Nei boschi attorno alla cittadina siciliana di Cefalù, due cacciatori vengono ritrovati morti ammazzati.
Si tratta di due personaggi di spicco del piccolo centro cittadino: il farmacista ed in medico del posto.
La pista delle indagini viene diretta subito in capo al farmacista, che da tempo riceveva lettere anonime con minacce di morte, legate soprattutto alla sua fama di donnaiolo impenitente, essendosi maritato con una donna ricca ma brutta, tramite un classico matrimonio di convenienza.
Pertanto l'uccisione del dottore viene considerata casuale e circoscritta alla situazione contingente.
Vengono poi arrestati il padre ed il fratello della bellissima domestica quindicenne del farmacista, ma questa sbrigativa soluzione non convince lo schivo ed asociale professore Paolo Laurana, insegnante a Palermo e poco legato alle vicende della sua città, nonché trattato con un certo distacco per via delle sue mai taciute simpatie per il partito Comunista.
Laurana non è convinto che gli arrestati siano i colpevoli, soprattutto per il fatto che, nelle lettere di giornale che compongono uno dei messaggi minatori anonimi, egli rinviene come provenienti dal giornale L'osservatorio romano, giornale certo improbabile che possa venir in mano a gente analfabeta come i parenti della domestica del farmacista.
Man mano che la sua indagine ostinata prosegue, il professore finirà per mettersi nei guai, sia per l'attrazione che prova nei confronti della bellissima vedova del medico ammazzato col farmacista, sia perché le sue indagini si stanno rivelando sempre più pericolose, addentrandosi l'uomo verso una verità che chiarisce, sempre più concretamente, come l'uccisione del farmacista non sia stato che il presupposto per motivare ed incastrare innocenti per l'eliminazione della figura veramente scomoda, ovvero quella del medico.
Nel finale tragico, la verità verrà letteralmente sepolta per sempre dentro una cava di pietra, assieme alle intuizione, poi divenute prove concrete, del nostro zelante ma imprudente detective improvvisato.
Il film, che segna il sodalizio del terzetto Elio Petri/Ugo Pirro e Gian Maria Volonté, è liberamente ispirato all'assai noto omonimo romanzo di Leonardo Sciascia.

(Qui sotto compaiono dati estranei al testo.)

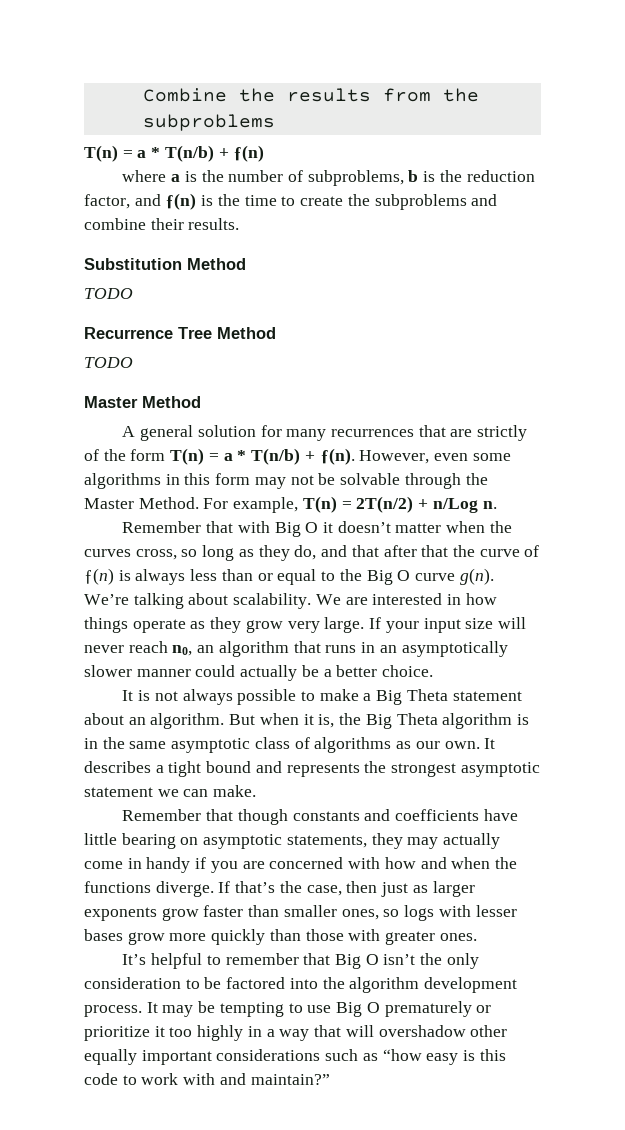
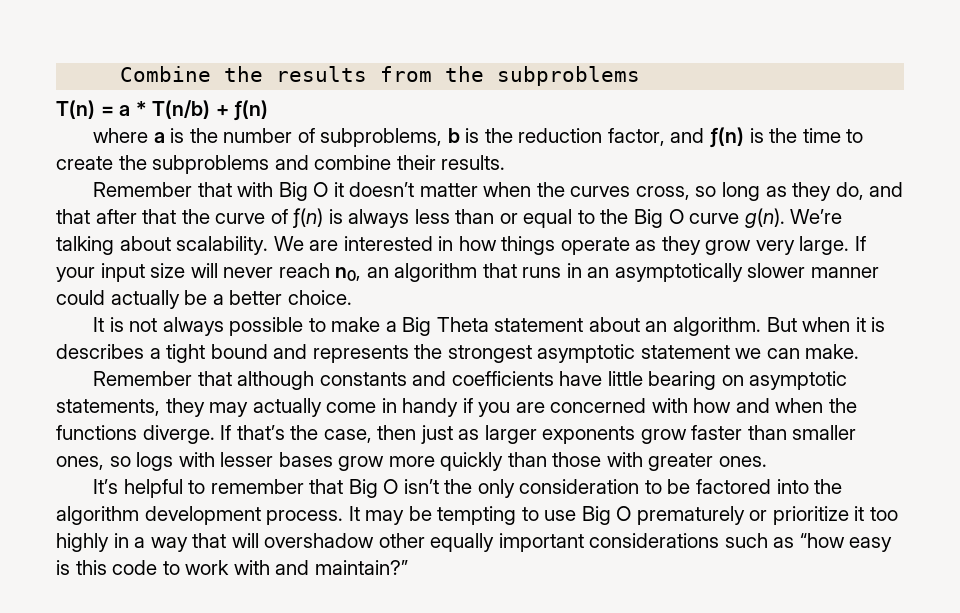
[84,258,246,270] [84,288,133,299] [84,327,276,339] [84,357,133,368] [84,396,201,408] [122,425,528,441] [84,448,511,465] [84,473,488,489] [84,496,497,513] // Substitution Method // TODO // Recurrence Tree Method // TODO // Master Method // A general solution for many recurrences that are strictly of the form T(n) = a * T(n/b) + ƒ(n). However, even some algorithms in this form may not be solvable through the Master Method. For example, T(n) = 2T(n/2) + n/Log n. -> (506, 162) none
[318,713,529,729] [84,737,496,753] is, the Big Theta algorithm is in the same asymptotic class of algorithms as our own. It -> [871,317,886,332] is
[237,809,288,825] though -> [237,371,315,390] although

Petri e lo sceneggiatore Pirro si concentrano sullo scontroso e risoluto protagonista, definendo mirabilmente "il sensuoso e ironico ritratto d'un intellettuale umanista e sessualmente incompetente", a cui Volonté contribuisce a dar corpo e volto, creando i presupposti per un personaggio cardine della sua variegata e versatile carriera d'attore.
Presentato al 20° Festival di Cannes nella sezione del Concorso, il film, che per l'occasione ottenne il Premio per la migliore sceneggiatura, è strutturato come un giallo focalizzato sui personaggi e la loro ambiguità o connivenza: circostanza che non toglie sugo all'intrigo, condito di un avvicendamento di situazioni in grado di rendere assai scorrevole la visione, quasi come un "adulto e maturo film di genere".
Importante il cast a supporto della vicenda, tra cui spicca la bellezza mediterranea di Irene Papas nel ruolo della vedova "per sbaglio"... ma non troppo, Gabriele Ferzetti nel ruolo dell'astuto cugino di lei, e poi ancora Luigi Pistilli, Mario Scaccia, Leopoldo Trieste e, impegnato in un cameo eccezionale, pure il grande Salvo Randone.